Goal of the exercise —
Go through the data and copy each line where the string "spacing" appears.

(Code change snippets)
-------

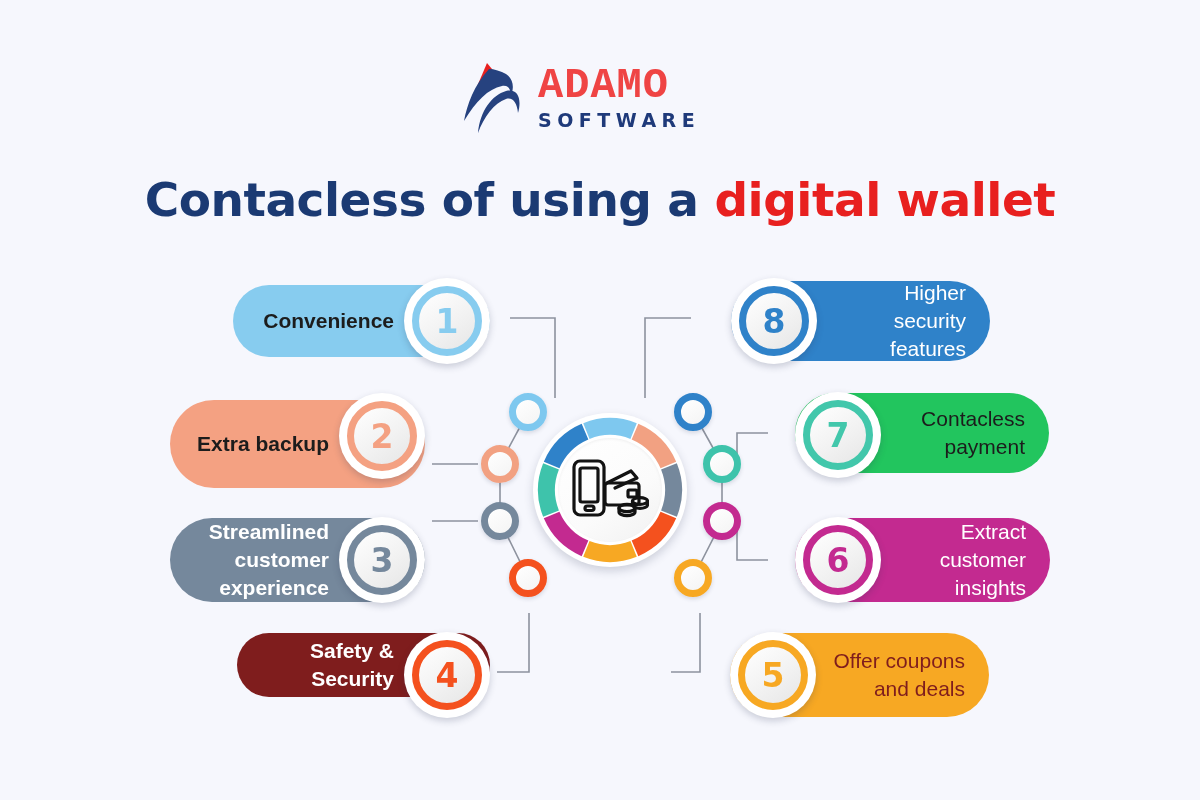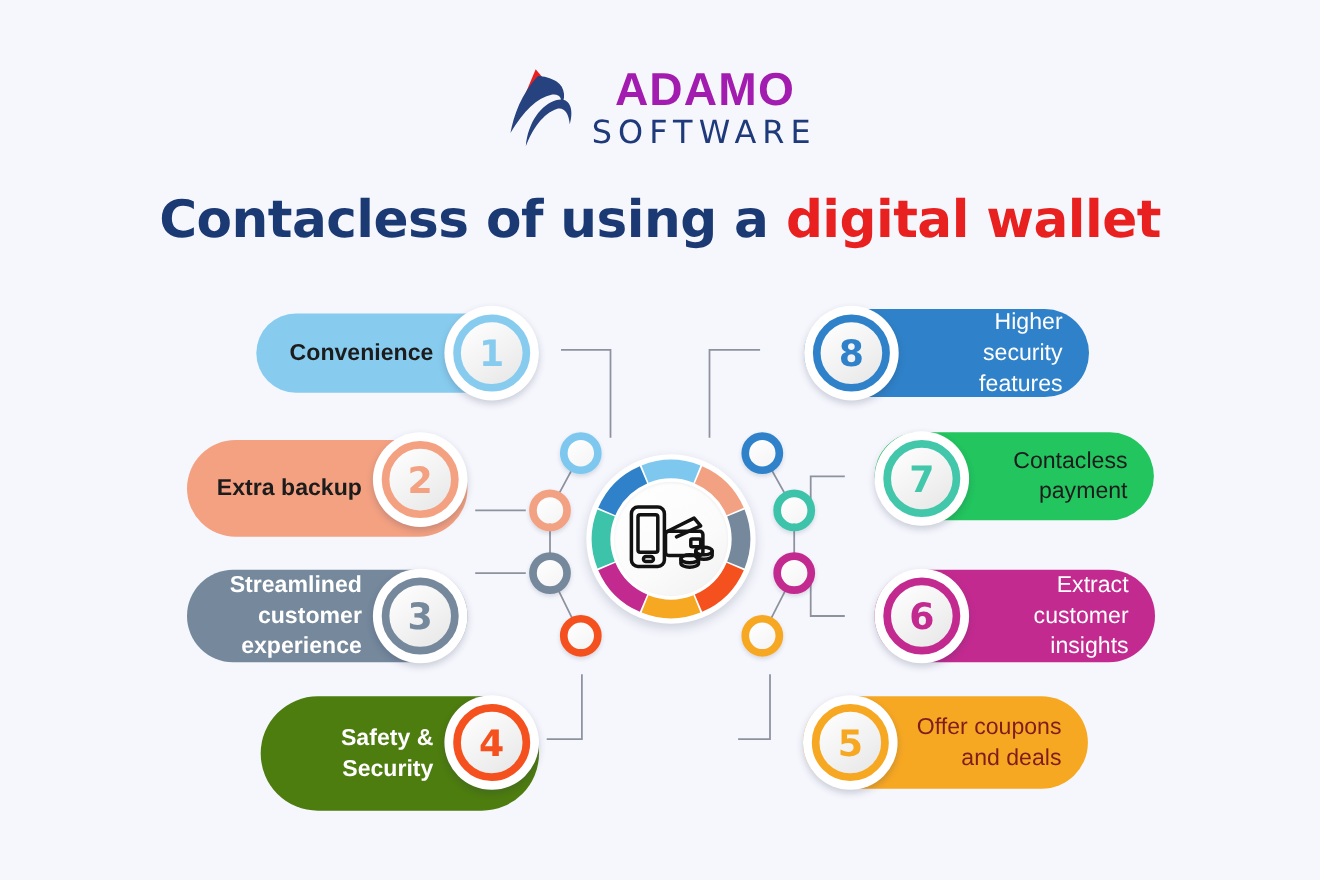--- a/index.html
+++ b/index.html
@@ -35,27 +35,26 @@
   #brand-wordmark {
     display: flex;
     flex-direction: column;
     justify-content: center;
     line-height: 1;
   }
   .brand-line1 {
     font-size: 42px;
     font-weight: 800;
     letter-spacing: 1px;
-    color: #a21caf;
-    font-family: Liberation Sans, sans-serif;
-    margin-left: 21px;
+    color: #ef4444;
+    font-family: Liberation Mono, monospace;
   }
   .brand-line2 {
-    font-size: 29px;
-    font-weight: 400;
+    font-size: 19px;
+    font-weight: 700;
     letter-spacing: 5.5px;
     color: #1f3a7a;
     margin-top: 4px;
     font-family: "DejaVu Sans", sans-serif;
   }
 
   
   #page-title {
     position: absolute;
     left: 0;
@@ -228,21 +227,21 @@
       <div class="node" style="left: 481px; top: 445px; border-color: rgb(242, 161, 130);"></div>
       <div class="card left" style="left: 170px; top: 518px; width: 255px; height: 84px; background: rgb(117, 136, 156); color: rgb(255, 255, 255);">
         <span class="card-label">Streamlined customer experience</span>
       </div>
       <div class="badge" style="left: 339px; top: 517px;">
         <div class="badge-inner" style="border-color: rgb(117, 136, 156);">
           <span class="badge-num" style="color: rgb(117, 136, 156);">3</span>
         </div>
       </div>
       <div class="node" style="left: 481px; top: 502px; border-color: rgb(117, 136, 156);"></div>
-      <div class="card left" style="left: 237px; top: 633px; width: 253px; height: 104px; background: #4d7c0f; color: rgb(255, 255, 255);">
+      <div class="card left" style="left: 237px; top: 633px; width: 253px; height: 64px; background: #7f1d1d; color: rgb(255, 255, 255);">
         <span class="card-label">Safety &amp; Security</span>
       </div>
       <div class="badge" style="left: 404px; top: 632px;">
         <div class="badge-inner" style="border-color: rgb(244, 81, 30);">
           <span class="badge-num" style="color: rgb(244, 81, 30);">4</span>
         </div>
       </div>
       <div class="node" style="left: 509px; top: 559px; border-color: rgb(244, 81, 30);"></div>
       <div class="card right" style="left: 730px; top: 633px; width: 259px; height: 84px; background: rgb(247, 168, 35); color: #7f1d1d;">
         <span class="card-label">Offer coupons and deals</span>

-------

Task answer —
     letter-spacing: 1px;
     letter-spacing: 5.5px;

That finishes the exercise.